Витает Иван над своим телом, лежащим в гробу. Рядом Катеньку видит. Им все сочувствуют и, как бы понимая их, придвинули последнее ложе Катеньки к гробу дорогого ей человека.
Лица, что скоро должны навсегда исчезнуть, казались живыми, на них было приятно и желанно смотреть, хотелось каждому взять что-то для себя, улыбнуться им, увидеть их улыбку, открытые глаза. Живы были — гадости о них говорили, умерли — охают и ахают, говорят, как прекрасны были.

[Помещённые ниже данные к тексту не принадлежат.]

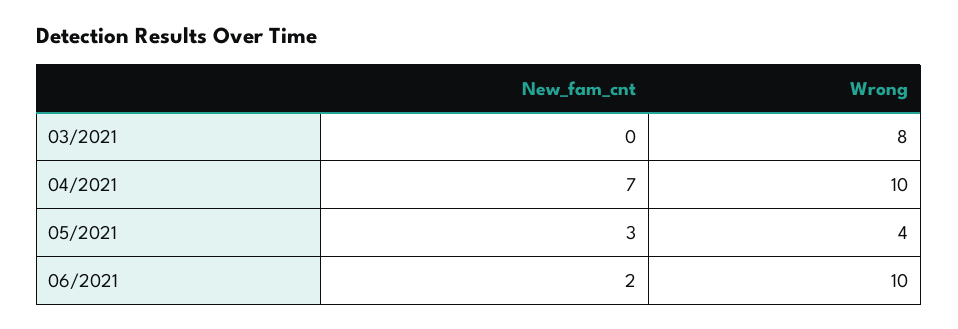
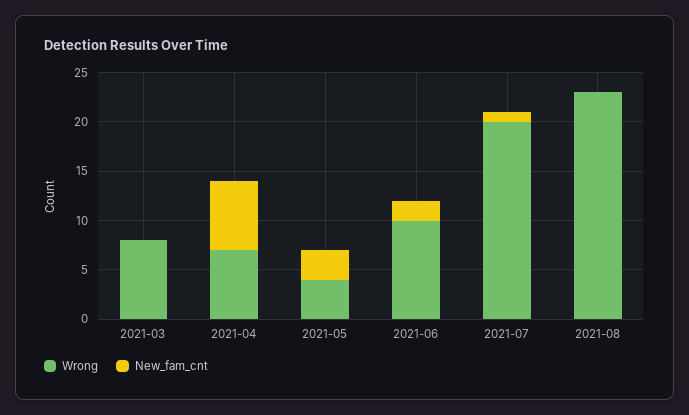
Wrong, 04/2021: 10 -> 7
Wrong, 2021-07: none -> 20
New_fam_cnt, 2021-07: none -> 1
Wrong, 2021-08: none -> 23
New_fam_cnt, 2021-08: none -> 0

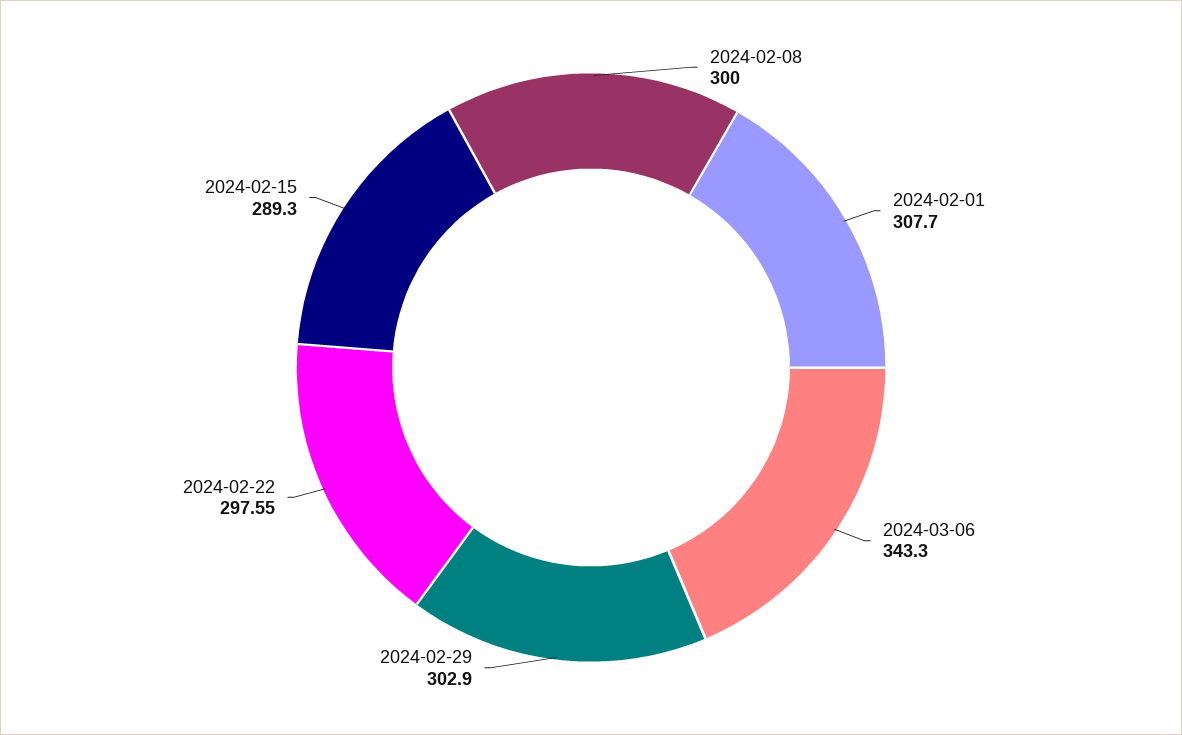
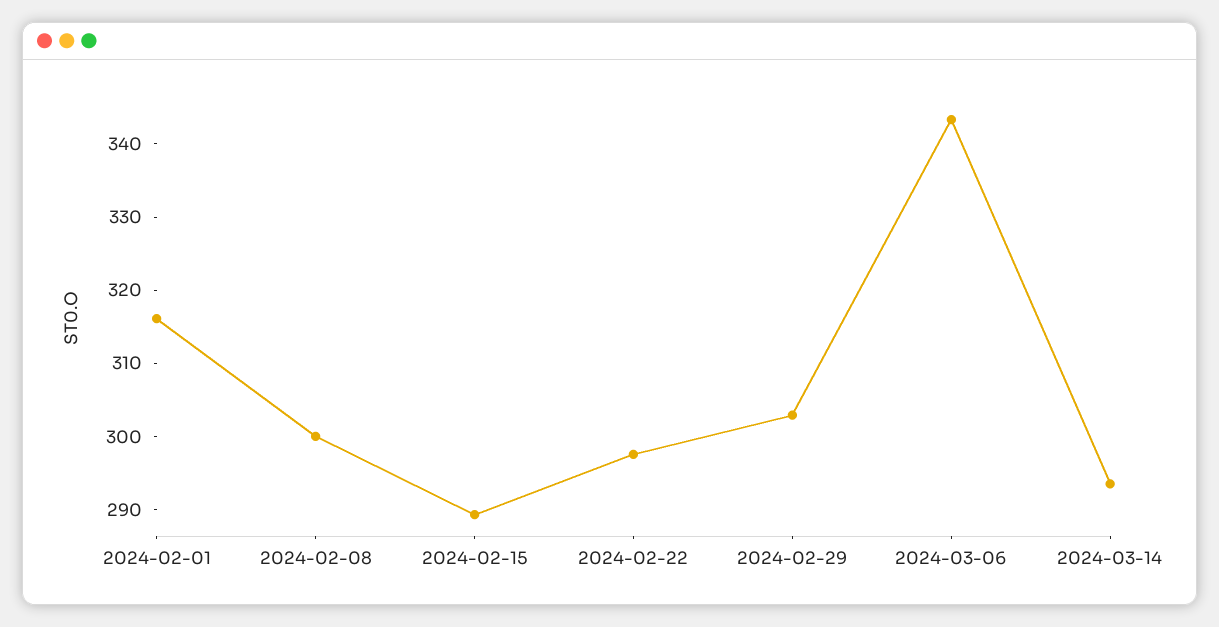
2024-02-01: 307.7 -> 316
2024-03-14: none -> 294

Солнце, будто бы зная и любя тех, кто возлежал, одарило теплом их тела. Рука Уголёчка медленно опала с груди и потянулась к Ивану. И рука Ивана, скользнув по атласу покрывала, приблизилась к её ладони. Они прикоснулись и замерли, не в силах сделать что-то большее, земное.
Все остолбенели, Иван летает над всем этим и видит всё.
Единение рук было неожиданно, но настолько реально, что рядом стоящие люди не вскрикнули, не растерялись и даже не удивились. Просто дольше обычного стояли в оцепенении от мысли, что всё-таки кому-то надо разъединить их руки. Всё это сделал брат Ивана — Ксенофонт, в глазах которого были слёзы.
На могиле оставили много роз, никто не принес другие цветы — только розы.
Иван проснулся как после тяжёлой болезни, с головной болью и весь в холодном поту. Ночную рубаху, что была на теле, хоть тут же бери и выжимай. Снял, задумался.
— Господи, помилуй! — перекрестился. — Приснится же такое! Надо в церковь сходить, свечку поставить от бед да напастей разных. Катюшеньке ничего не буду сказывать, нечего душу в смятение вводить.
Пока умывался, решил отцу сон рассказать.
— Совет отцовский он завсегда полезный, — подумал Иван.
Выслушав сына, Михаил Степанович подумал и ответил:
— Видеть свою собственную смерть во сне, значит, жить долго. Тебе приснилось, что умирает, мол, любимая тобой Катенька, а это явное свидетельство того, что и у неё будет долгая и счастливая жизнь. Жить вам долго, Иван, в любви и согласии! Добрый сон, хороший, но с предупреждением! Возможно, зло какое-то кружится над вами, мысли у кого-то, мол, есть нехорошие относительно тебя и Катеньки. Очевидно, мол, кто-то завидует вам зло.
Прав был Михаил Степанович, только одно не знал, зло рядом, в его доме.
А через некоторое время Иван стал замечать, что Катерина стала как-то недоверчиво поглядывать на него, а вскоре он стал сомневаться в её искренней любви к себе.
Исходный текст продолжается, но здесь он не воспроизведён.